Indoor air quality sensors are used in a variety of industries to detect air temperature, AQI, and the presence of PM. Benefits include keeping employees and business assets safe, complying with local, state, and federal regulations, and limiting product damage or loss. Here are some of the industries where air quality sensors have been deployed:

• Manufacturing & Production. To protect the health of workers and maintain product control, manufacturing and production facilities must continuously measure air quality across all facilities and locations.
• Food Processing. Air quality control measures can help minimize odors, vapors, steam, noxious fumes, and other air matter that might contaminate food and food packaging materials, or adversely affect machinery and staff.
• Oil and Gas. While we’re familiar with the outdoor emissions that oil and gas companies create, indoor air quality is essential to maintaining employee safety, avoiding leaks of combustible materials, and minimizing accidents.
• Healthcare. Healthcare facilities include a variety of sensitive spaces, including storage rooms, operating rooms, intensive care units, and testing facilities, all of which require adherence to precise air quality standards.
• Commercial business. Today, certain buildings have certification requirements around air quality monitoring, including, for example, carbon dioxide levels and particulate matter. The ability to centrally monitor air quality, while drilling down to locations and spaces that aren’t meeting set thresholds, is a key benefit of air quality sensors within the commercial space.
• Restaurants. Maintaining a safe work environment for restaurant guests and staff, while monitoring inventory to avoid spoilage or contamination, is an essential benefit of air quality monitoring in the restaurant business.
• Hospitality and Hotels. Beyond keeping high volumes of guests and staff safe, hotel and hospitality groups entail vast operations including food handling, cleaning, and maintenance. Air quality control is essential to keeping people and assets safe from contamination, exposure to harmful chemicals, or physical damage.

FAQs About Air Quality Monitoring

What’s the difference between VOC and TVOC?

Volatile organic compounds (VOCs) are chemicals that evaporate into the air and are emitted by cleaners, paints, varnishes, fragrances, and hundreds of other products. VOCs are measured as a group because of their cumulative effects, with high TVOC (total volatile organic compound) values associated with negative health impacts. Within the Verkada air quality monitoring system, color-coded TVOC ranges are aligned to healthy indoor air guidelines set by government and industry standards.
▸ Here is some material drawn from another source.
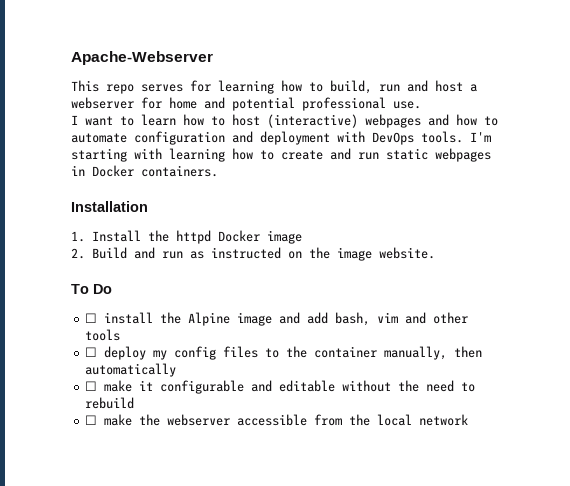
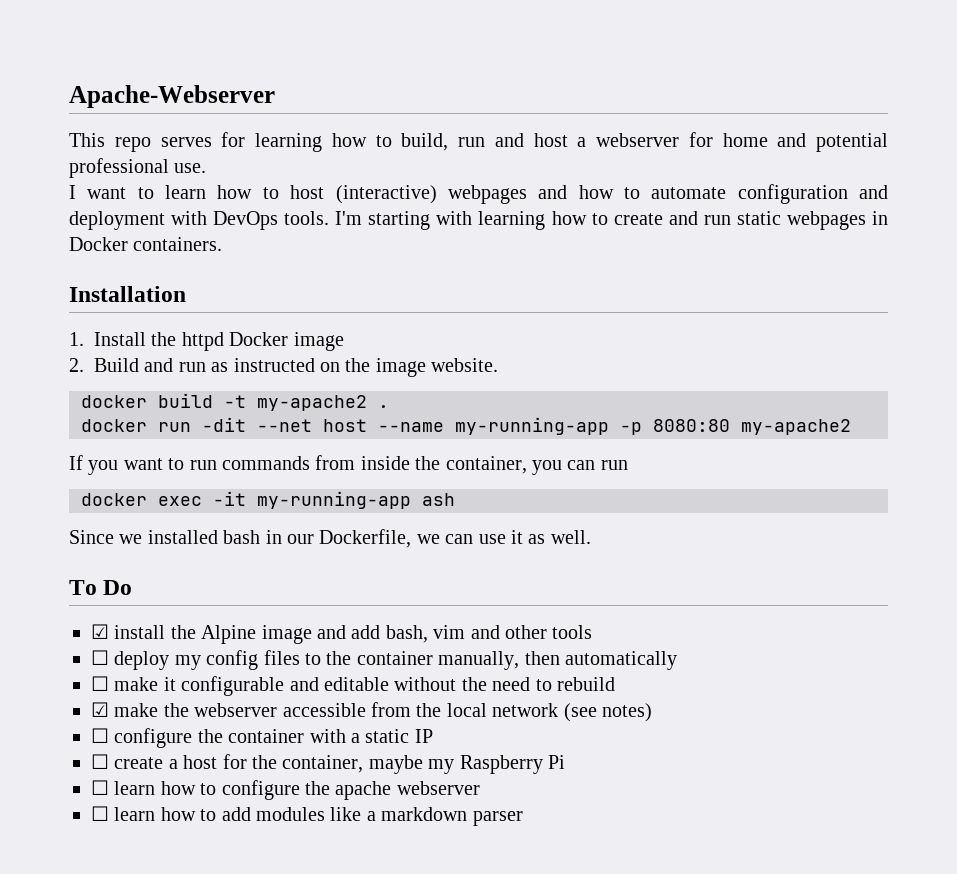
(435, 253) none -> [81,393,389,411] [81,417,851,435] [69,455,628,475] [81,491,455,509] [69,529,591,548] // docker build -t my-apache2 . // docker run -dit --net host --name my-running-app -p 8080:80 my-apache2 // If you want to run commands from inside the container, you can run // docker exec -it my-running-app ash // Since we installed bash in our Dockerfile, we can use it as well.
[85,313,98,323] ☐ -> [91,624,109,639] ☑
[85,415,98,425] ☐ -> [91,702,109,717] ☑
(469, 420) none -> [563,703,652,722] [91,728,433,748] [91,754,565,774] [91,780,480,800] [91,806,523,826] (see notes) // ☐ configure the container with a static IP // ☐ create a host for the container, maybe my Raspberry Pi // ☐ learn how to configure the apache webserver // ☐ learn how to add modules like a markdown parser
TVOC measurements outside of the green zone may require attention if unexpected or outside of the normal range for this sensor location.

What’s the difference between PM2.5 and PM10?

PM10 particles have a diameter of 10 micrometers or less, and are small enough to be inhaled and enter the lungs. PM2.5 particles are even tinier (a diameter of 2.5 micrometers or less), so small they can get deep into the lining of the lungs and even the bloodstream.

What are some ways to improve indoor air quality (IAQ)?

Most major environmental and occupational bodies, such as the EPA, OSHA, and the Centers for Disease Control and Prevention (CDC), recommend three high-level approaches to improving air quality:

1. Source control, or minimizing the presence of materials that emit pollutants.
2. Ventilation, including natural means or HVAC systems.
3. Cleaning and filtration, which can remove harmful particles from the air.

Moving Towards an Integrated IAQ Monitoring System

Ar quality monitoring can add an extra layer of protection, product control, and compliance or a variety of industries. Look for solutions whose sensors can be used in conjunction with existing door access systems and video surveillance. Integrated systems with centralized, cloud-enabled management dashboards allow admins to monitor security and air quality remotely and quickly respond to incidents and alerts.